Where to start with DevOps Metrics?

Now that more and more teams and organizations are moving towards a DevOps way of working, I get asked the question “What should we measure?” a lot. To be very honest, I find this a very hard question. The main reason is that metrics are always a point of discussion and a trigger for behavior change. And not always necessarily for the good.

But on the other hand, it is an understandable question and as long as you realize that metrics influence behavior and that DevOps is about learning and improving, I believe that metrics are a powerful mechanism to achieve this.

In this post I’ll talk about monitoring and metrics. Becoming a autonomous DevOps team, means also that you as a team are responsible to build and run the application. Building an application and running an application are two completely different things, and require different metrics.  This post gives some guidance which is, and will never be, complete, but merely meant as a starting point. DevOps is all about continuous learning and implementing the right things to make your application successful. Therefore there is no standard recipe for success, nor a complete list of metric requirements that you have to fulfill. You need to gain insights in your application, users, usage and behavior and use that as new input to make the product better.

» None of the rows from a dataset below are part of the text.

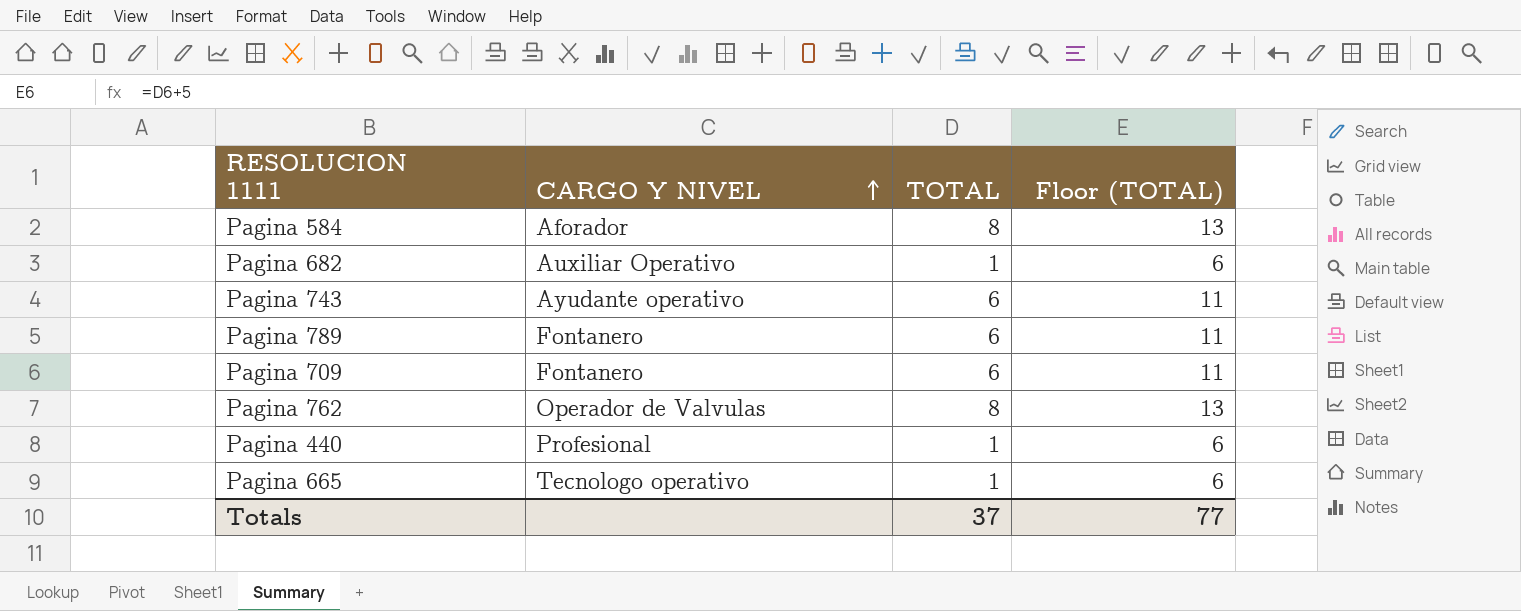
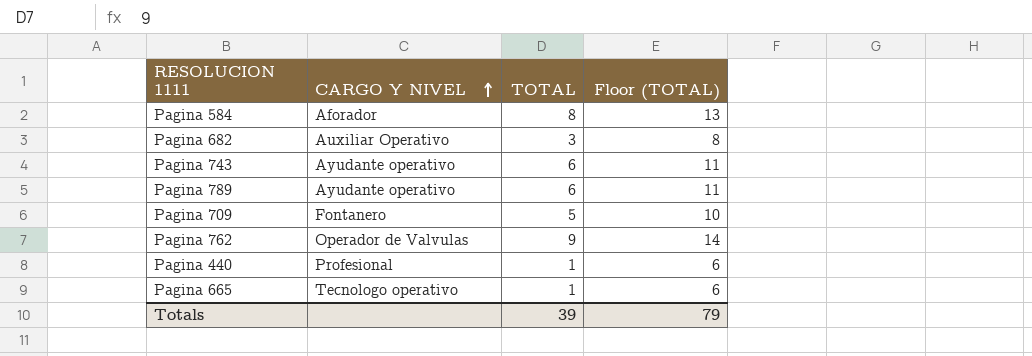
Pagina 682 | TOTAL: 1 -> 3
Pagina 682 | Floor (TOTAL): 6 -> 8
Pagina 789 | CARGO Y NIVEL: Fontanero -> Ayudante operativo
Pagina 709 | TOTAL: 6 -> 5
Pagina 709 | Floor (TOTAL): 11 -> 10
Pagina 762 | TOTAL: 8 -> 9
Pagina 762 | Floor (TOTAL): 13 -> 14
Totals | TOTAL: 37 -> 39
Totals | Floor (TOTAL): 77 -> 79

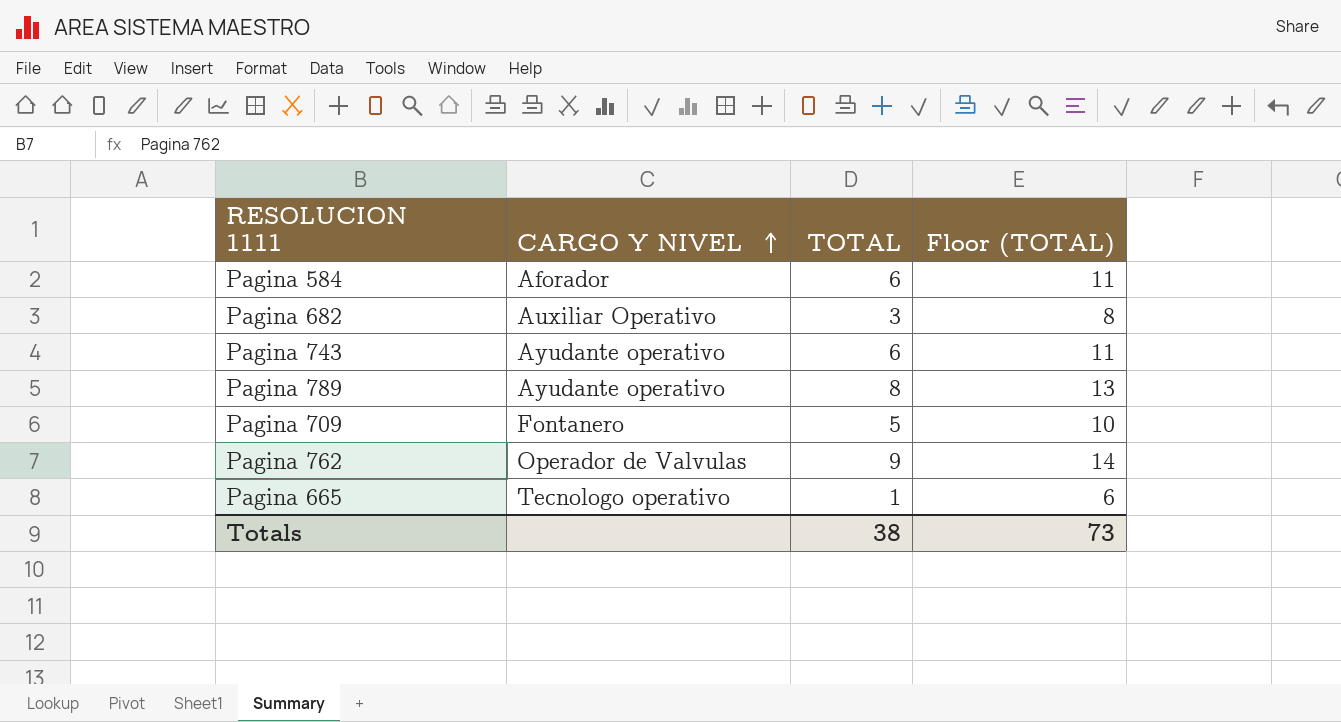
row Pagina 440: Profesional | 1 | 6 -> none
Pagina 584 | TOTAL: 8 -> 6
Pagina 584 | Floor (TOTAL): 13 -> 11
Pagina 789 | TOTAL: 6 -> 8
Pagina 789 | Floor (TOTAL): 11 -> 13
Totals | TOTAL: 39 -> 38
Totals | Floor (TOTAL): 79 -> 73

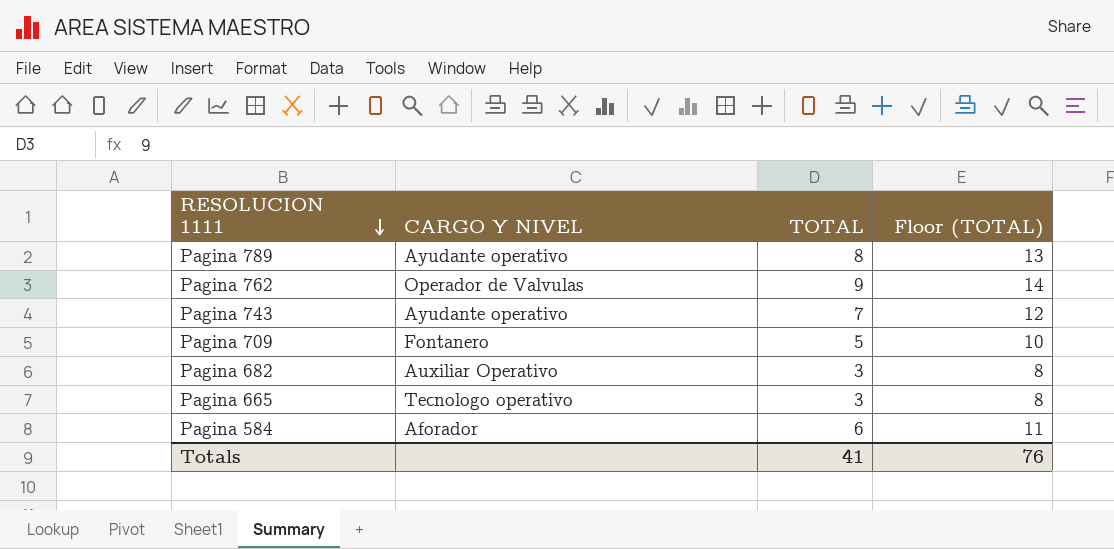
row order: CARGO Y NIVEL ascending -> RESOLUCION 1111 descending
Pagina 743 | TOTAL: 6 -> 7
Pagina 743 | Floor (TOTAL): 11 -> 12
Pagina 665 | TOTAL: 1 -> 3
Pagina 665 | Floor (TOTAL): 6 -> 8
Totals | TOTAL: 38 -> 41
Totals | Floor (TOTAL): 73 -> 76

Primarily you can split the work of a DevOps team into 2 parts. Building the product and Running the product. To structure this article I splitted  up the article into a Build and a Run section where several metrics and questions are discussed.

Metrics when building software

What are you monitoring during the Build Process of your application. Or what things should you take into consideration.

This article gives a nice overview of what needs to be done in order to create a product with good quality. Looking at these dimension some easy questions (but hard answers) can be deducted.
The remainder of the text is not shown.